1230330 - Switch to capacity 1 worker type for Firefox desktop tests

Assignee

Description

•

9 years ago

I would like to try beefier instances since I'm needing to chunk 3-5 times for certain suites.

Armen [:armenzg]

Assignee

Comment 1

•

9 years ago

What do I need to do such?

Armen [:armenzg]

Assignee

Updated

•

9 years ago

Assignee: nobody → armenzg

Dustin J. Mitchell [:dustin] (he/him)

Comment 2

•

9 years ago

We'll need to set up a new workerType or two for you.  What workerType are you using now?

Armen [:armenzg]

Assignee

Comment 3

•

9 years ago

b2gtest.

armenzg@armenzg-thinkpad:~/repos/mozilla-central/testing/taskcluster/tasks/tests$ grep -r "from:" fx_test_base.yml 
  from: 'tasks/test.yml'
armenzg@armenzg-thinkpad:~/repos/mozilla-central/testing/taskcluster/tasks/tests$ grep -r "workerType" ../test.yml
  workerType: b2gtest

fx_test_base.yml only shows up in my push:
https://treeherder.mozilla.org/#/jobs?repo=try&revision=bc0b3cc247cf

It is the renamed version of:
https://dxr.mozilla.org/mozilla-central/source/testing/taskcluster/tasks/tests/fx_unittest_base.yml

Dustin J. Mitchell [:dustin] (he/him)

Comment 4

•

9 years ago

OK -- that's running 4 jobs per host, and it's *3.xlarge:

    {
      "instanceType": "r3.xlarge",
      "capacity": 4,
      "utility": 1,
      "secrets": {},
      "scopes": [],
      "userData": {
        "isolatedContainers": true
      },
      "launchSpec": {}
    },
    {
      "instanceType": "m3.xlarge",
      "capacity": 4,
      "utility": 1,
      "secrets": {},
      "scopes": [],
      "userData": {
        "isolatedContainers": true
      },
      "launchSpec": {}
    },
    {
      "instanceType": "c3.xlarge",
      "capacity": 4,
      "utility": 1,
      "secrets": {},
      "scopes": [],
      "userData": {
        "isolatedContainers": true
      },
      "launchSpec": {}
    }

I don't know how we typically go about tweaking these things -- perhaps that instance type is correct, but the capacity needs to be dialed back?  Or maybe we just need bigger instances?  Or both?

Armen [:armenzg]

Assignee

Comment 5

•

9 years ago

Is r3 the beefiest?
Which one are we running on?

I can't list workers.

garndt: do you know?

Flags: needinfo?(garndt)

Dustin J. Mitchell [:dustin] (he/him)

Comment 6

•

9 years ago

Comment 4 us the information from the worker list.  We're running on r3.xlarge, m3.xlarge, and c3.xlarge.  The specs are available on the Amazon's pricing page.  But we don't know if the issue is IO bandwidth, CPU contention between containers, or some other issue.  One thing we could try is to use the instance type releng uses for EC2 testers, and only use capacity: 1

Joel Maher ( :jmaher ) (UTC -8)

Comment 7

•

9 years ago

using the identical instance to the buildbot ec2 seems the correct route to go.  This would give us a benchmark of the overhead of taskcluster/docker and we can do better math around that.

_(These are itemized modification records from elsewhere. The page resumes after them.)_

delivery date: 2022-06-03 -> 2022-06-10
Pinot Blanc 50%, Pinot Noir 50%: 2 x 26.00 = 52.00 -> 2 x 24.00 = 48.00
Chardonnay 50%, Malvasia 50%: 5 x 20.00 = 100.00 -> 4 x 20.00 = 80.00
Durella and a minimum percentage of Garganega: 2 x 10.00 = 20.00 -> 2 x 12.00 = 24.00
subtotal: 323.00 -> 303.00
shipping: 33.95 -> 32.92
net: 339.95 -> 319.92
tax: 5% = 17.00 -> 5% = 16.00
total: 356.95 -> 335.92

I agree we should understand if we are CPU or I/O bound.

Dustin J. Mitchell [:dustin] (he/him)

Comment 8

•

9 years ago

OK -- those are m1.medium.  I created a new 'desktop-test' workerType which uses m1.medium with a capacity of 1 (meaning only one test job at a time on the host).  I adjusted the permissions for level-1 repos to allow use of that workerType.  So you should be able to re-push with "b2gtest" replaced with "desktop-test" (which is a good change anyway) and use the m1.medium size.

I set the max capacity to 30 so that it won't spin up hundreds of instances for each try push.  We can increase that later once use of the workerType is in-tree (please remind me to do so!)

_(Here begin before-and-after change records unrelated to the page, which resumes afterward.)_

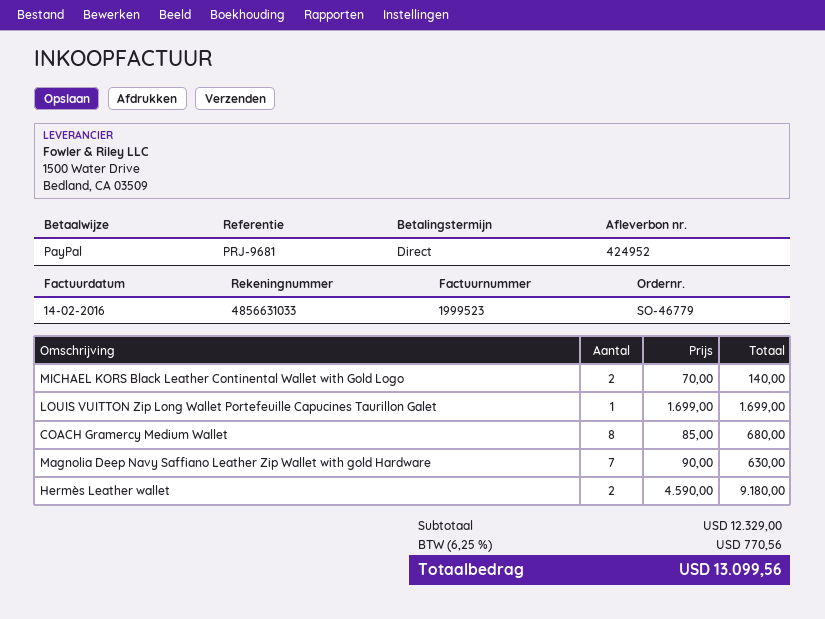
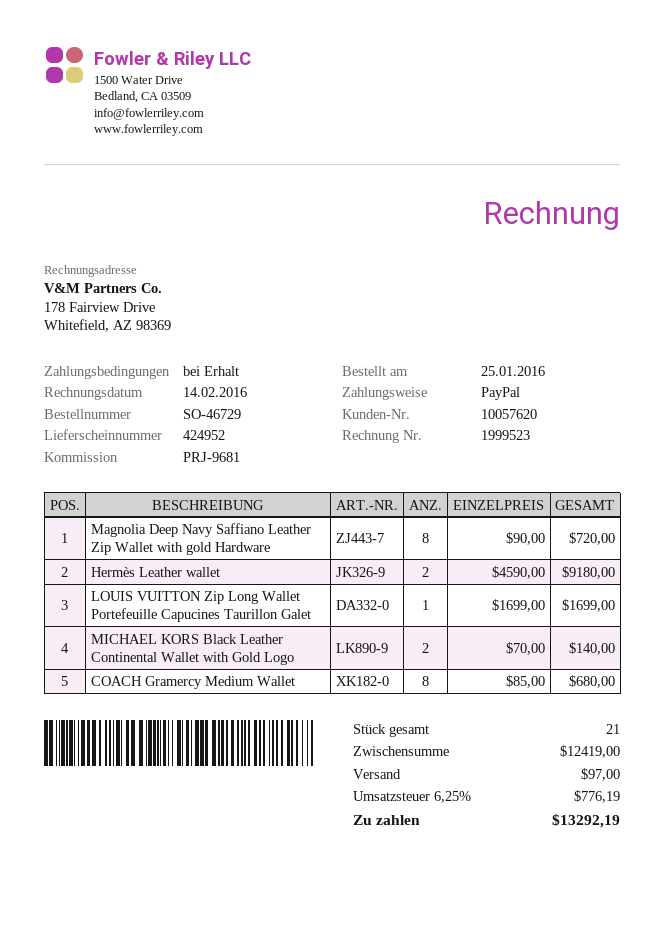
order number: SO-46779 -> SO-46729
Magnolia Deep Navy Saffiano Leather Zip Wallet with gold Hardware: 7 x 90.00 = 630.00 -> 8 x 90.00 = 720.00
subtotal: 12329.00 -> 12419.00
shipping: none -> 97.00
tax: 6.25% = 770.56 -> 6.25% = 776.19
total: 13099.56 -> 13292.19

Dustin J. Mitchell [:dustin] (he/him)

Comment 9

•

9 years ago

(you should be able to set that workertype in fx_test_base.yml)

Armen [:armenzg]

Assignee

Comment 10

•

9 years ago

https://treeherder.mozilla.org/#/jobs?repo=try&revision=221286127276

Armen [:armenzg]

Assignee

Comment 11

•

9 years ago

Switching to desktop-test has all jobs pending.
Anyway to be able to open the tap?

Dustin J. Mitchell [:dustin] (he/him)

Comment 12

•

9 years ago

So, m1.medium isn't compatible with the AMI type.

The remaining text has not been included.